Requirement:
Of all the lines in the entries below, give again exactly those starting at the line containing "90's Brief - Aqua: none -> 3 for 105.00" and ending at the line containing "delivery note number: 224804 -> 224884", both ends included, and no others.

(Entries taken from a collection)

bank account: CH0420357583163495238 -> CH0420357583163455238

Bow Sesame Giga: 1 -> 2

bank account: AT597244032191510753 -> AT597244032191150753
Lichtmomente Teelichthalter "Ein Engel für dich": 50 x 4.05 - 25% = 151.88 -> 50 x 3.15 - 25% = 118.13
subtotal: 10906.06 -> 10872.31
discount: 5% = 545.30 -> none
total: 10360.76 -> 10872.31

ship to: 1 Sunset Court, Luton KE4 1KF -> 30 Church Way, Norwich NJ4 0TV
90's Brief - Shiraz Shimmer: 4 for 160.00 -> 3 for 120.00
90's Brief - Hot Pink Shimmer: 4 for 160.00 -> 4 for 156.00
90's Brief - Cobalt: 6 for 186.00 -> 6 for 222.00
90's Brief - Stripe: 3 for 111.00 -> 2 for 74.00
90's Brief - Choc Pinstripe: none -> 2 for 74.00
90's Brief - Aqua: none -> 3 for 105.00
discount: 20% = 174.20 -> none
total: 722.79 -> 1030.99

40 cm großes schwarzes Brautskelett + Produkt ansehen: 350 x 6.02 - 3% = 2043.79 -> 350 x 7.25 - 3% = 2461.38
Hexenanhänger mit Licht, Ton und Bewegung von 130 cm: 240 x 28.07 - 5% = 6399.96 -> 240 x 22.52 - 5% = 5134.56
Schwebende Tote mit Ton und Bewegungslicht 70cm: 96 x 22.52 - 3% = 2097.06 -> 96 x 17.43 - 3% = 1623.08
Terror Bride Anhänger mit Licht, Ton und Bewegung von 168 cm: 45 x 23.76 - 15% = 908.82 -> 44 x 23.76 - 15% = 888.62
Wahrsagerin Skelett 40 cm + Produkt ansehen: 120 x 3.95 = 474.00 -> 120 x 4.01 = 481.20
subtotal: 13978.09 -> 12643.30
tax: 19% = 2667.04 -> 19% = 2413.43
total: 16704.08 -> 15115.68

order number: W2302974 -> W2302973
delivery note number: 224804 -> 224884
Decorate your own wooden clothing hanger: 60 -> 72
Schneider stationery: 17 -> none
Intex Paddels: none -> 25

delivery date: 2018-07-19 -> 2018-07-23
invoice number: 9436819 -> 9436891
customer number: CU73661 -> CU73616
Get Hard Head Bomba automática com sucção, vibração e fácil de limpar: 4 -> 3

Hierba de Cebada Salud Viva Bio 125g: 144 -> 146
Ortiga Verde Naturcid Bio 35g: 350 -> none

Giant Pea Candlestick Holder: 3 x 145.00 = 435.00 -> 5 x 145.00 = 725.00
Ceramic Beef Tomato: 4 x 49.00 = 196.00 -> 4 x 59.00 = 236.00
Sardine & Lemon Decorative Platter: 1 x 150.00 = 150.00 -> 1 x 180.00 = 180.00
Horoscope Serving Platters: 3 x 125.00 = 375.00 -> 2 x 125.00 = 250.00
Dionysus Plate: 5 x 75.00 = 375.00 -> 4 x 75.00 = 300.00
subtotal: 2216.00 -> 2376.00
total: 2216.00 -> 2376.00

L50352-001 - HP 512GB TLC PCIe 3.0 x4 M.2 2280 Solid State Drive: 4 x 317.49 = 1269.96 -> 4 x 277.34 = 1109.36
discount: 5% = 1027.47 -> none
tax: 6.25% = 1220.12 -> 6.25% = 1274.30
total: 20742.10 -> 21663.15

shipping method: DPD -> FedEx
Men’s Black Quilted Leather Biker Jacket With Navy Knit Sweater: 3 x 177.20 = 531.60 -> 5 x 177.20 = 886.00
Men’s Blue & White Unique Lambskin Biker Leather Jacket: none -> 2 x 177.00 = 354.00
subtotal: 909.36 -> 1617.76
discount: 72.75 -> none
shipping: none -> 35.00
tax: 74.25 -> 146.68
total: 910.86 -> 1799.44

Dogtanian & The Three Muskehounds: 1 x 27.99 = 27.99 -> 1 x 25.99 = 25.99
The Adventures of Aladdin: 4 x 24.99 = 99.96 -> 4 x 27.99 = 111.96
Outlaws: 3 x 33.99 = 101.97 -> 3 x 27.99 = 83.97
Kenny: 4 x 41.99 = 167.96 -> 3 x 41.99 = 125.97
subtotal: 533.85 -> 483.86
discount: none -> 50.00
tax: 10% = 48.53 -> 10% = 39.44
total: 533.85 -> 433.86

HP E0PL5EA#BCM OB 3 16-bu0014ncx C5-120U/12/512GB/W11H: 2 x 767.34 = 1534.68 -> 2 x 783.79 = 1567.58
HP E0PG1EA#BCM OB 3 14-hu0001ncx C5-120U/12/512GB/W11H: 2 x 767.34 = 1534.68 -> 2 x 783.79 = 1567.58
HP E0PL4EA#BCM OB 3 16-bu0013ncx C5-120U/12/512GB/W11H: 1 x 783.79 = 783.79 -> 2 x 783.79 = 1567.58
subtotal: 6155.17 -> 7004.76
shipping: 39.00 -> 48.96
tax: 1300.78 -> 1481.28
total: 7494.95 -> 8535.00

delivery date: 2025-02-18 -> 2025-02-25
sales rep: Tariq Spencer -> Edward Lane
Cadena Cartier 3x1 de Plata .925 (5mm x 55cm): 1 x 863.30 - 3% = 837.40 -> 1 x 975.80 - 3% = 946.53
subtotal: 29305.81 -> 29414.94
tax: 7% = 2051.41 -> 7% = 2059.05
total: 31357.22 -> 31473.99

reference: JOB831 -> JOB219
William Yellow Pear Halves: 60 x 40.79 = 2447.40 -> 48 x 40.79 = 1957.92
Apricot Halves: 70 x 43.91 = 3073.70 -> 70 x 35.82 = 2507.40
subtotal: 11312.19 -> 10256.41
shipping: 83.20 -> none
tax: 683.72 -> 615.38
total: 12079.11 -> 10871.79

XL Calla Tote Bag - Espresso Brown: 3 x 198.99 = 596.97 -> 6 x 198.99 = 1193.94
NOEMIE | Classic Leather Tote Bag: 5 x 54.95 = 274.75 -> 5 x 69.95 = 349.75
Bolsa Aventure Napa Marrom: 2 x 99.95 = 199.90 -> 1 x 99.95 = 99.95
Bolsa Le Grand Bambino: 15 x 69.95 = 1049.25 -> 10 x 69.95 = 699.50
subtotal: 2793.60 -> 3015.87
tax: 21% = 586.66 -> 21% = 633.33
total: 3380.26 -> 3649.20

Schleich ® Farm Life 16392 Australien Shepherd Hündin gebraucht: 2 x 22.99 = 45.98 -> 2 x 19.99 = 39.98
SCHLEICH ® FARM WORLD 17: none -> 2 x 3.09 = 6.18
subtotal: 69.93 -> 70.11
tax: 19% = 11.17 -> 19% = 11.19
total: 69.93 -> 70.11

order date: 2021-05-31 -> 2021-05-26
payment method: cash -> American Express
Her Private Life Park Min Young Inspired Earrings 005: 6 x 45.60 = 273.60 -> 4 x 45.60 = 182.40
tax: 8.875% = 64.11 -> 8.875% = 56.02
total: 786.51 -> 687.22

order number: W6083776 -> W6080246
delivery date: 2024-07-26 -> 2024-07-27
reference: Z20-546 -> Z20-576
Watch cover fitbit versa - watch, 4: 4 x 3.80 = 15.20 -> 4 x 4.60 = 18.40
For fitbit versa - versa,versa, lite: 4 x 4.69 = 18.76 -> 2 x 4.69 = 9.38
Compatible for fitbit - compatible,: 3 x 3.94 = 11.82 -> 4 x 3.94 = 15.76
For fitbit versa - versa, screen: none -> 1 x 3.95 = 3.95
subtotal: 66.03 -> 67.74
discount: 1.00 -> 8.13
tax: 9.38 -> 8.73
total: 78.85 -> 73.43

Output of the exercise:
90's Brief - Aqua: none -> 3 for 105.00
discount: 20% = 174.20 -> none
total: 722.79 -> 1030.99

40 cm großes schwarzes Brautskelett + Produkt ansehen: 350 x 6.02 - 3% = 2043.79 -> 350 x 7.25 - 3% = 2461.38
Hexenanhänger mit Licht, Ton und Bewegung von 130 cm: 240 x 28.07 - 5% = 6399.96 -> 240 x 22.52 - 5% = 5134.56
Schwebende Tote mit Ton und Bewegungslicht 70cm: 96 x 22.52 - 3% = 2097.06 -> 96 x 17.43 - 3% = 1623.08
Terror Bride Anhänger mit Licht, Ton und Bewegung von 168 cm: 45 x 23.76 - 15% = 908.82 -> 44 x 23.76 - 15% = 888.62
Wahrsagerin Skelett 40 cm + Produkt ansehen: 120 x 3.95 = 474.00 -> 120 x 4.01 = 481.20
subtotal: 13978.09 -> 12643.30
tax: 19% = 2667.04 -> 19% = 2413.43
total: 16704.08 -> 15115.68

order number: W2302974 -> W2302973
delivery note number: 224804 -> 224884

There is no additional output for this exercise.